We chose Gaussia luciferase (Gluc), a secreted luciferase gene as reporter to real-time detect and dynamically monitor hydrodynamic injection gene expression. First, we constructed an expression vector pAAV2neo-Gluc. Then Huh7 and HepG2 cells were transfected with pAAV2neo-Gluc and the activity of Gluc in the supernatant and cell lysates were assayed. Results showed that the Gluc activity in the supernatant was about 100 higher than that in cell lysates, indicating the expressed Gluc existing mainly as a secreted form as reported. Live bioluminescence imaging of mice hydrodynamic injected pAAV2neo-Gluc showed whole body distribution, while the pAAV2neo-Fluc primarily located in the liver. Then we injected different doses of pAAV2neo-Gluc into mice by tail-vein hydrodynamic injection, took minor amount of blood from mice tails at different time points and measured the luciferase activity to investigate dynamic changes of Gluc expression and secretion in vivo.

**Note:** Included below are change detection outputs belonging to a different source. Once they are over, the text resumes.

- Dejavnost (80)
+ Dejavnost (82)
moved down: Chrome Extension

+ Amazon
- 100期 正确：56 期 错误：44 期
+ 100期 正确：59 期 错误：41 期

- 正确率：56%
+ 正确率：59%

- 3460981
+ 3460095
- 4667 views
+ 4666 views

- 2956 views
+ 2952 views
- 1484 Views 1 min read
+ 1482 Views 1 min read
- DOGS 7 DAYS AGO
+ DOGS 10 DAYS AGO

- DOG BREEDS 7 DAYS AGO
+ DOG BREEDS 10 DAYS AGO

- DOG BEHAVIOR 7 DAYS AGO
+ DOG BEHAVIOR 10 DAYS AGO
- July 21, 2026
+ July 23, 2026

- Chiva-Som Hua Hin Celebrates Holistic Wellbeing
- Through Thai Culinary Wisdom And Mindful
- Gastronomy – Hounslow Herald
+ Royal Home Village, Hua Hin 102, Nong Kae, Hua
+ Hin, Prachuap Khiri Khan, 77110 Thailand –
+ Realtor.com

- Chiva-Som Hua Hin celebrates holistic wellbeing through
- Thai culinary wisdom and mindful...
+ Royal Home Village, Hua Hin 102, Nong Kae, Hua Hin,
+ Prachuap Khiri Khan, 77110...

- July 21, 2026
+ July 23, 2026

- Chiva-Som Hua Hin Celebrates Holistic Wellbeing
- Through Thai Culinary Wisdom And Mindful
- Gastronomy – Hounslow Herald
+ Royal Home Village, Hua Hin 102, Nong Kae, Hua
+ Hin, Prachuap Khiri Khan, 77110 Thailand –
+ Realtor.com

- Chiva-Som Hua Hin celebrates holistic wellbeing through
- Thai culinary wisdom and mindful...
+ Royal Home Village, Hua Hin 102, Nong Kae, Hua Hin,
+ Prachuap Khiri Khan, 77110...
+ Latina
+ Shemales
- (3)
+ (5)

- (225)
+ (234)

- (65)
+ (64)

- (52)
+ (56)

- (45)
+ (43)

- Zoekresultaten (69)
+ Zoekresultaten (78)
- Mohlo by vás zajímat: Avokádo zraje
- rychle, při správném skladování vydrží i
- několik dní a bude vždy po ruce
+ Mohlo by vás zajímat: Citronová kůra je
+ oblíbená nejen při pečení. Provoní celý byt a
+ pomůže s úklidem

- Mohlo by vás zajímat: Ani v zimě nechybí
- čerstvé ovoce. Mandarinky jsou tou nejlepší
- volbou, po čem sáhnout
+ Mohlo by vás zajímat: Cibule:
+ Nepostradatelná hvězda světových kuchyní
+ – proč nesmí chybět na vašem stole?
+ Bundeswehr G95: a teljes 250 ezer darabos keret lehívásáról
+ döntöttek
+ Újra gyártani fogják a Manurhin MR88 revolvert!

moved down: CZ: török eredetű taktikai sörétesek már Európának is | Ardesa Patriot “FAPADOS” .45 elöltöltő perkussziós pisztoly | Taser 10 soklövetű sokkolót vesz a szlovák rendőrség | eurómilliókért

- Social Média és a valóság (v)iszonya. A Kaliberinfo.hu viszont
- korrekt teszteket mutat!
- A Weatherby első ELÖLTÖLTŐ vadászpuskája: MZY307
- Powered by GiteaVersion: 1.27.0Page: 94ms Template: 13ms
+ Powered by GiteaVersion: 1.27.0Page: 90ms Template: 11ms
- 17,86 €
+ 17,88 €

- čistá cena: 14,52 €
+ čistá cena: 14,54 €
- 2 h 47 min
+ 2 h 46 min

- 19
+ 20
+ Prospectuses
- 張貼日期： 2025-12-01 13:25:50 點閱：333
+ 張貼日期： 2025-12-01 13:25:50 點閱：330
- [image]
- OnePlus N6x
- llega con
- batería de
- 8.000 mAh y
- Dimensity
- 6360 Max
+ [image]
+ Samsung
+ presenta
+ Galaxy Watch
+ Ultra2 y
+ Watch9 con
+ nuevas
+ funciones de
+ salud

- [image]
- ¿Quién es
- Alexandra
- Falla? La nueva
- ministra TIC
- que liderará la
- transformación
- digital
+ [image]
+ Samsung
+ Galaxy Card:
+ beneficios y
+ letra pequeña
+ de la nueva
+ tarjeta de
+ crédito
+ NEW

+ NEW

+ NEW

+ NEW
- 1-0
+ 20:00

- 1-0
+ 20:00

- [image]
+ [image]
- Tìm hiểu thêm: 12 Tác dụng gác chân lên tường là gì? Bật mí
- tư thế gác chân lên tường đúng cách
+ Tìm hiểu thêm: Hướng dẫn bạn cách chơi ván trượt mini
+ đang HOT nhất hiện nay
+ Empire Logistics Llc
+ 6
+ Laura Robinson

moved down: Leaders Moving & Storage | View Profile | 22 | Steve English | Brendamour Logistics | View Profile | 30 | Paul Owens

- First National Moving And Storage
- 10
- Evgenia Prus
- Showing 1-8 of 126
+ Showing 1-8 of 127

The results suggested that the time courses of Gluc expression were highly consistent among each dose groups. The luciferase activity in blood could be detected as early as 2 h after injection, reached the peak at about 10 h and gradually decreased from then on. The expression level of Glue was positively correlated with the dose of injected plasmid DNA. To further detect the assay sensitivity of the ex vivo Gluc measurement method, we investigated three additional groups of mice injected with lower doses of 0.001 microg, 0.01 microg and 0.1 microg pAAV2neo-Gluc respectively. Results revealed that activity of Gluc in blood could be detected even at dose as low as 0.001 microg DNA, suggesting the assay sensitivity was extremely high. In conclusion, a real-time ex vivo detection method of dynamically monitoring of gene expression in vivo by hydrodynamic injection can be a valuable means for the study of gene expression regulation in vivo.